● **About this task**: Write the data below out again in full, exactly as shown.

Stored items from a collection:

== Segment start ==

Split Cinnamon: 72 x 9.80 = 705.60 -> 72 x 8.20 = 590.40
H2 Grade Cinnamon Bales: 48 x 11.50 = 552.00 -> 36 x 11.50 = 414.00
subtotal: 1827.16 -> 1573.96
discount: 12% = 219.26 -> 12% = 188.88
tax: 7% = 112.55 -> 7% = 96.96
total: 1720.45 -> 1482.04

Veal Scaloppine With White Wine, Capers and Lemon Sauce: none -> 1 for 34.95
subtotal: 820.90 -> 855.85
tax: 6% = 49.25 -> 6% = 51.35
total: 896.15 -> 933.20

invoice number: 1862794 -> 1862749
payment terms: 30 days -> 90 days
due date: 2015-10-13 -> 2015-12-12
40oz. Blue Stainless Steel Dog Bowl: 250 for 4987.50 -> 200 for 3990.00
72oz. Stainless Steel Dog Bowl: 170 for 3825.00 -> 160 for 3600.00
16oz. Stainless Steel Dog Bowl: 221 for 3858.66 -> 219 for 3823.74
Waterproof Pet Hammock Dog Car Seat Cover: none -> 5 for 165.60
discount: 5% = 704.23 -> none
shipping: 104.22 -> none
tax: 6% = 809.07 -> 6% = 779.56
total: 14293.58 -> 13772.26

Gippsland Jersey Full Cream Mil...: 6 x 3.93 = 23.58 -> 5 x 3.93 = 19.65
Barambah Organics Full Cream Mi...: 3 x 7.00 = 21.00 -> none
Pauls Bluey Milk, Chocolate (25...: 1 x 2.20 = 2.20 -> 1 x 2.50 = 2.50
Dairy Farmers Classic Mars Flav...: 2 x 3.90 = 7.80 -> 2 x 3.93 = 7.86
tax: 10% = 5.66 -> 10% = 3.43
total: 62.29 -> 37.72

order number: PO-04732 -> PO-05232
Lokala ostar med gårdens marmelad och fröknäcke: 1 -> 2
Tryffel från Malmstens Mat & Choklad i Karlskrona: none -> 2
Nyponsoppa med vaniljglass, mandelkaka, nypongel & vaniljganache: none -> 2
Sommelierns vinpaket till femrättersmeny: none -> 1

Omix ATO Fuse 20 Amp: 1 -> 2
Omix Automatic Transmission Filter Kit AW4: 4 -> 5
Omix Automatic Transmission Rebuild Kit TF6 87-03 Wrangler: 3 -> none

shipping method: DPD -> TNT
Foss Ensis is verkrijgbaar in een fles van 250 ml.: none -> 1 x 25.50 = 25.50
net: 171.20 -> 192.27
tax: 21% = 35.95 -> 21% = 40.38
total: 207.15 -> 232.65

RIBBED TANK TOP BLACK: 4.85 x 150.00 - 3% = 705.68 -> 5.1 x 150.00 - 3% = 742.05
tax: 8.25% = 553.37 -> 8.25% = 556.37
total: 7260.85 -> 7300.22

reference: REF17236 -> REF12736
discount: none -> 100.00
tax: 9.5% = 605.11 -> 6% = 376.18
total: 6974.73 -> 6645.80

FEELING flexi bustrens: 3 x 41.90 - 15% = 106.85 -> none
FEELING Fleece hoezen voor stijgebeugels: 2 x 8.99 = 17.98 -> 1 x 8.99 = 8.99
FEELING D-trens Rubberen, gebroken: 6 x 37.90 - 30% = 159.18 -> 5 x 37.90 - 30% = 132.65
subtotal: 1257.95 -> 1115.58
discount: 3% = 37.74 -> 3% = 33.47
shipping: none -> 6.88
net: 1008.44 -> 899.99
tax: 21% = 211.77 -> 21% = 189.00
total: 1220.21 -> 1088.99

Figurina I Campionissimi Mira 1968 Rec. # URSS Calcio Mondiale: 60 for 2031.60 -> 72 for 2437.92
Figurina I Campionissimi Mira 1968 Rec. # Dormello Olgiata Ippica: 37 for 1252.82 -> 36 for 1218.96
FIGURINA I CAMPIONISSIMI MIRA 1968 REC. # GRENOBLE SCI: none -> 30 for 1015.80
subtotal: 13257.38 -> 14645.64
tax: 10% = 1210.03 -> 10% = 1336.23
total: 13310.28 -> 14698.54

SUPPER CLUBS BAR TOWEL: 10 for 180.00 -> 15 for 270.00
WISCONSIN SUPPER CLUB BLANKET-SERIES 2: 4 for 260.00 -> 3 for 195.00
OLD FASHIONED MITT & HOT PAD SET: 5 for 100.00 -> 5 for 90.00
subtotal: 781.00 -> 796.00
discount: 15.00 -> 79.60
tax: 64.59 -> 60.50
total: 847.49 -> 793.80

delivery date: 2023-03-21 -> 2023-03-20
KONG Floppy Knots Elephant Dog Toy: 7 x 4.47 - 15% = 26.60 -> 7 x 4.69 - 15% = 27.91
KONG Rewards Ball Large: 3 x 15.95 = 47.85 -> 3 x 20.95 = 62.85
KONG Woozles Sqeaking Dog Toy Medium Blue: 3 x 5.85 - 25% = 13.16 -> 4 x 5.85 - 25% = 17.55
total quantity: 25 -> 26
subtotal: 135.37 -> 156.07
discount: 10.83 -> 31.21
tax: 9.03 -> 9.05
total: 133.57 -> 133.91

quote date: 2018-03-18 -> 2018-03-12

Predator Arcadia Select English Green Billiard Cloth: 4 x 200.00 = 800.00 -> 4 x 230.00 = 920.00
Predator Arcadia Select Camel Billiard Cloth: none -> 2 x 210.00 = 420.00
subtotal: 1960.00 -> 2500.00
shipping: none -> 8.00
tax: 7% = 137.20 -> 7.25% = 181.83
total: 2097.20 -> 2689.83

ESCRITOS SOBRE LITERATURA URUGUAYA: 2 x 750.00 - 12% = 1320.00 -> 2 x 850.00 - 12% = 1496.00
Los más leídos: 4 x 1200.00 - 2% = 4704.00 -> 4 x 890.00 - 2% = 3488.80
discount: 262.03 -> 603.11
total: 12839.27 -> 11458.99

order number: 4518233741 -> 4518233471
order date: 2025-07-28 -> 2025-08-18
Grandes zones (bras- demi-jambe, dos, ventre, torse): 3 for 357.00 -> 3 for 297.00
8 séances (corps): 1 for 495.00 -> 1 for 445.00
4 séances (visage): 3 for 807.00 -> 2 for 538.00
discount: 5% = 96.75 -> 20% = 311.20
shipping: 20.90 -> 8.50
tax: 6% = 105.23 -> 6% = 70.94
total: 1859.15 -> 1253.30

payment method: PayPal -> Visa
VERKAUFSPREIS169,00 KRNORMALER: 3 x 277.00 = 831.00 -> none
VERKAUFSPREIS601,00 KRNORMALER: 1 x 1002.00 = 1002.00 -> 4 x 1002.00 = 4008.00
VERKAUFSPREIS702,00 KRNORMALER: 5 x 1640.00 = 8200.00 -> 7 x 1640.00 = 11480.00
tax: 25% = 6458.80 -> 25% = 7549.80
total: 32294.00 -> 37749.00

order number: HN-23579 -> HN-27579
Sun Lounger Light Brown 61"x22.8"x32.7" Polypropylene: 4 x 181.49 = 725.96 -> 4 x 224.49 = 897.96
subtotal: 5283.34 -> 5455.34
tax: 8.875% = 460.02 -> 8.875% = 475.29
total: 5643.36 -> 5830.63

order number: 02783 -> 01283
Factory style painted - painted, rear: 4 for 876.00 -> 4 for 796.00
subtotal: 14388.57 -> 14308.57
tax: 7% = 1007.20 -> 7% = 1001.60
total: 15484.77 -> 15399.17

== Segment end ==

● **Reply**:
Split Cinnamon: 72 x 9.80 = 705.60 -> 72 x 8.20 = 590.40
H2 Grade Cinnamon Bales: 48 x 11.50 = 552.00 -> 36 x 11.50 = 414.00
subtotal: 1827.16 -> 1573.96
discount: 12% = 219.26 -> 12% = 188.88
tax: 7% = 112.55 -> 7% = 96.96
total: 1720.45 -> 1482.04

Veal Scaloppine With White Wine, Capers and Lemon Sauce: none -> 1 for 34.95
subtotal: 820.90 -> 855.85
tax: 6% = 49.25 -> 6% = 51.35
total: 896.15 -> 933.20

invoice number: 1862794 -> 1862749
payment terms: 30 days -> 90 days
due date: 2015-10-13 -> 2015-12-12
40oz. Blue Stainless Steel Dog Bowl: 250 for 4987.50 -> 200 for 3990.00
72oz. Stainless Steel Dog Bowl: 170 for 3825.00 -> 160 for 3600.00
16oz. Stainless Steel Dog Bowl: 221 for 3858.66 -> 219 for 3823.74
Waterproof Pet Hammock Dog Car Seat Cover: none -> 5 for 165.60
discount: 5% = 704.23 -> none
shipping: 104.22 -> none
tax: 6% = 809.07 -> 6% = 779.56
total: 14293.58 -> 13772.26

Gippsland Jersey Full Cream Mil...: 6 x 3.93 = 23.58 -> 5 x 3.93 = 19.65
Barambah Organics Full Cream Mi...: 3 x 7.00 = 21.00 -> none
Pauls Bluey Milk, Chocolate (25...: 1 x 2.20 = 2.20 -> 1 x 2.50 = 2.50
Dairy Farmers Classic Mars Flav...: 2 x 3.90 = 7.80 -> 2 x 3.93 = 7.86
tax: 10% = 5.66 -> 10% = 3.43
total: 62.29 -> 37.72

order number: PO-04732 -> PO-05232
Lokala ostar med gårdens marmelad och fröknäcke: 1 -> 2
Tryffel från Malmstens Mat & Choklad i Karlskrona: none -> 2
Nyponsoppa med vaniljglass, mandelkaka, nypongel & vaniljganache: none -> 2
Sommelierns vinpaket till femrättersmeny: none -> 1

Omix ATO Fuse 20 Amp: 1 -> 2
Omix Automatic Transmission Filter Kit AW4: 4 -> 5
Omix Automatic Transmission Rebuild Kit TF6 87-03 Wrangler: 3 -> none

shipping method: DPD -> TNT
Foss Ensis is verkrijgbaar in een fles van 250 ml.: none -> 1 x 25.50 = 25.50
net: 171.20 -> 192.27
tax: 21% = 35.95 -> 21% = 40.38
total: 207.15 -> 232.65

RIBBED TANK TOP BLACK: 4.85 x 150.00 - 3% = 705.68 -> 5.1 x 150.00 - 3% = 742.05
tax: 8.25% = 553.37 -> 8.25% = 556.37
total: 7260.85 -> 7300.22

reference: REF17236 -> REF12736
discount: none -> 100.00
tax: 9.5% = 605.11 -> 6% = 376.18
total: 6974.73 -> 6645.80

FEELING flexi bustrens: 3 x 41.90 - 15% = 106.85 -> none
FEELING Fleece hoezen voor stijgebeugels: 2 x 8.99 = 17.98 -> 1 x 8.99 = 8.99
FEELING D-trens Rubberen, gebroken: 6 x 37.90 - 30% = 159.18 -> 5 x 37.90 - 30% = 132.65
subtotal: 1257.95 -> 1115.58
discount: 3% = 37.74 -> 3% = 33.47
shipping: none -> 6.88
net: 1008.44 -> 899.99
tax: 21% = 211.77 -> 21% = 189.00
total: 1220.21 -> 1088.99

Figurina I Campionissimi Mira 1968 Rec. # URSS Calcio Mondiale: 60 for 2031.60 -> 72 for 2437.92
Figurina I Campionissimi Mira 1968 Rec. # Dormello Olgiata Ippica: 37 for 1252.82 -> 36 for 1218.96
FIGURINA I CAMPIONISSIMI MIRA 1968 REC. # GRENOBLE SCI: none -> 30 for 1015.80
subtotal: 13257.38 -> 14645.64
tax: 10% = 1210.03 -> 10% = 1336.23
total: 13310.28 -> 14698.54

SUPPER CLUBS BAR TOWEL: 10 for 180.00 -> 15 for 270.00
WISCONSIN SUPPER CLUB BLANKET-SERIES 2: 4 for 260.00 -> 3 for 195.00
OLD FASHIONED MITT & HOT PAD SET: 5 for 100.00 -> 5 for 90.00
subtotal: 781.00 -> 796.00
discount: 15.00 -> 79.60
tax: 64.59 -> 60.50
total: 847.49 -> 793.80

delivery date: 2023-03-21 -> 2023-03-20
KONG Floppy Knots Elephant Dog Toy: 7 x 4.47 - 15% = 26.60 -> 7 x 4.69 - 15% = 27.91
KONG Rewards Ball Large: 3 x 15.95 = 47.85 -> 3 x 20.95 = 62.85
KONG Woozles Sqeaking Dog Toy Medium Blue: 3 x 5.85 - 25% = 13.16 -> 4 x 5.85 - 25% = 17.55
total quantity: 25 -> 26
subtotal: 135.37 -> 156.07
discount: 10.83 -> 31.21
tax: 9.03 -> 9.05
total: 133.57 -> 133.91

quote date: 2018-03-18 -> 2018-03-12

Predator Arcadia Select English Green Billiard Cloth: 4 x 200.00 = 800.00 -> 4 x 230.00 = 920.00
Predator Arcadia Select Camel Billiard Cloth: none -> 2 x 210.00 = 420.00
subtotal: 1960.00 -> 2500.00
shipping: none -> 8.00
tax: 7% = 137.20 -> 7.25% = 181.83
total: 2097.20 -> 2689.83

ESCRITOS SOBRE LITERATURA URUGUAYA: 2 x 750.00 - 12% = 1320.00 -> 2 x 850.00 - 12% = 1496.00
Los más leídos: 4 x 1200.00 - 2% = 4704.00 -> 4 x 890.00 - 2% = 3488.80
discount: 262.03 -> 603.11
total: 12839.27 -> 11458.99

order number: 4518233741 -> 4518233471
order date: 2025-07-28 -> 2025-08-18
Grandes zones (bras- demi-jambe, dos, ventre, torse): 3 for 357.00 -> 3 for 297.00
8 séances (corps): 1 for 495.00 -> 1 for 445.00
4 séances (visage): 3 for 807.00 -> 2 for 538.00
discount: 5% = 96.75 -> 20% = 311.20
shipping: 20.90 -> 8.50
tax: 6% = 105.23 -> 6% = 70.94
total: 1859.15 -> 1253.30

payment method: PayPal -> Visa
VERKAUFSPREIS169,00 KRNORMALER: 3 x 277.00 = 831.00 -> none
VERKAUFSPREIS601,00 KRNORMALER: 1 x 1002.00 = 1002.00 -> 4 x 1002.00 = 4008.00
VERKAUFSPREIS702,00 KRNORMALER: 5 x 1640.00 = 8200.00 -> 7 x 1640.00 = 11480.00
tax: 25% = 6458.80 -> 25% = 7549.80
total: 32294.00 -> 37749.00

order number: HN-23579 -> HN-27579
Sun Lounger Light Brown 61"x22.8"x32.7" Polypropylene: 4 x 181.49 = 725.96 -> 4 x 224.49 = 897.96
subtotal: 5283.34 -> 5455.34
tax: 8.875% = 460.02 -> 8.875% = 475.29
total: 5643.36 -> 5830.63

order number: 02783 -> 01283
Factory style painted - painted, rear: 4 for 876.00 -> 4 for 796.00
subtotal: 14388.57 -> 14308.57
tax: 7% = 1007.20 -> 7% = 1001.60
total: 15484.77 -> 15399.17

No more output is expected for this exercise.